En 1978, cet incendie volontaire du Rex d’Abadan fit 478 victimes. Une année plus tard, la Révolution islamique éclatait. Conçu pour protester contre l’Occident, soutien à la dictature du Shah lié au pétrole, l’acte incendiaire fomenté par une équipe de bras cassés qui doutent et tergiversent ne devait pas faire de victimes selon ses auteurs. Or tout affirme qu’il faut s’attendre au pire.

On assiste à une sorte de film dans le film. Ainsi l’œil découvre en pleine nature des séquences narrant la rencontre près d’une grotte, lieu mythologique et légendaire s’il en est, entre un groupe de fantassins inquisiteurs et des jeunes femmes s’affairant pour une projection en plein air de The Deer, l’un des films iraniens ayant eu le plus de succès avant la Révolution. Ce thriller dû à Massoud Kimiai est projeté lors de la dramatique séance de l’incendie, 42 ans plus tôt. Mais est-on certain d’avoir saisi cette énième allusion aux pouvoirs du 7e art comme sortilèges d’illusions ou médium révélateur de toute une société et histoire d’un pays?

Humour

Dans son souci du détail, la fiction se révèle traversée d’un burlesque tendu lors d’un dialogue entre fille et mère. La caméra cadre seulement les deux femmes. Lorsque la plus âgée lâche, «Ne nous frottez pas. On ne vous frottera pas», parle-t-elle de tôle froissée ou de harcèlement sexuel, plaie de l’Iran? Invisible à l’image, un homme tente de guider la fille dans son parkage. Emprise patriarcale infantilisante ou aide façon tutoriel détaillé? La mère tranche et envoie le passant aux fraises.

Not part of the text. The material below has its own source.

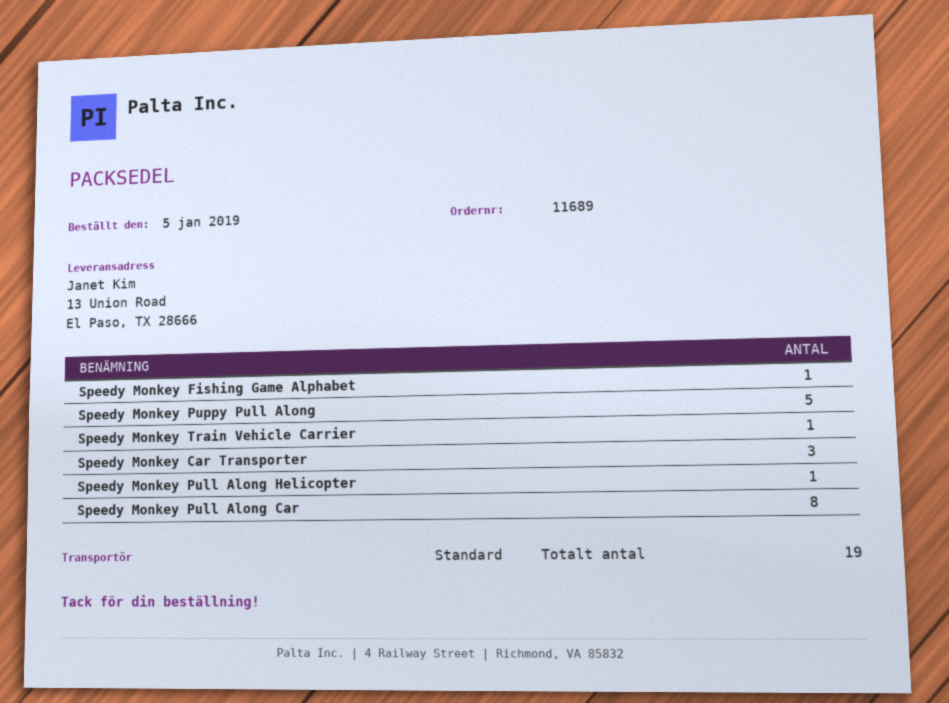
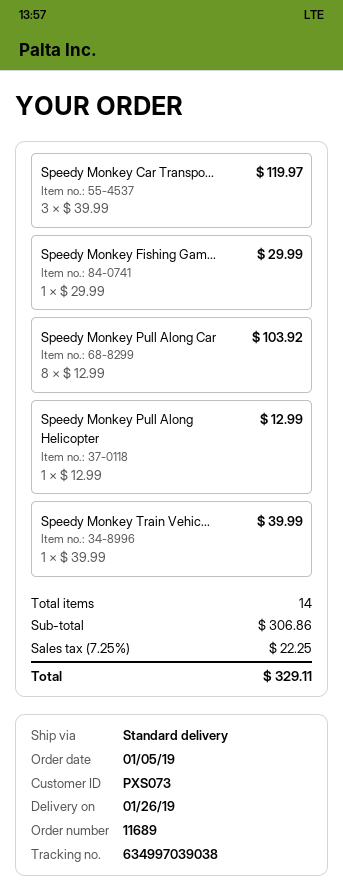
Speedy Monkey Puppy Pull Along: 5 -> none
total quantity: 19 -> 14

Interrogation façon poupées gigognes sur les pouvoirs de la narration télescopant les époques pour en former une nouvelle, Careless Crime est une réalisation déroutante et attachante, un vrai faux film-dossier judiciaire débouchant sur un tour de magie. Une manière de réenchanter le monde ou de l’incendier.

Malgré la censure

Soumis à un contrôle permanent émanant des instances culturelles et politiques, d’autres cinéastes d’Iran parviennent à se jouer des fourches caudines de la censure. Pour muer leur cinéma en puissance dérangeante, alignant les non-dits, l’autocensure et le hors-champ. A l’image de Hair signé Mahmoud Ghaffari. On y voit de jeunes athlètes sourdes sélectionnées pour le championnat du monde de karaté devant renoncer à leur participation pour tenue non conforme avant un final apocalyptique.

En témoigne aussi le cinéma de Mohammad Rasoulof, arrêté, condamné, incarcéré et interdit de quitter son pays, ours d’or à Berlin pour Le Diable n’existe pas, recueil de courts-métrages explicites sur la peine de mort. Côté cinéastes femmes historiques, Rakhshan Bani-Etemad réalise documentaires ou fictions mettant en exergue la résilience de la femme iranienne. Elle a ainsi réussi à faire passer devant la censure ses portraits de prostituées et triangles amoureux. n

Careless Crime. Cinéma Bellevaux, Lausanne.